■ **Work order**: Please say how many lines below include the word "none", with nothing beyond the number.

■ **Data shown**:
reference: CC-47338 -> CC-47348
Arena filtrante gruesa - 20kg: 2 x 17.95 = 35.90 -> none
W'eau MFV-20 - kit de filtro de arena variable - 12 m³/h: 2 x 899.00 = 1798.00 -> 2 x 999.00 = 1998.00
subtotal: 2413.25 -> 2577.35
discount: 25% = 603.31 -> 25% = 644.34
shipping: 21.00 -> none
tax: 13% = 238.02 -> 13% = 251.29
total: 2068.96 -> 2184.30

■ **Output**: 2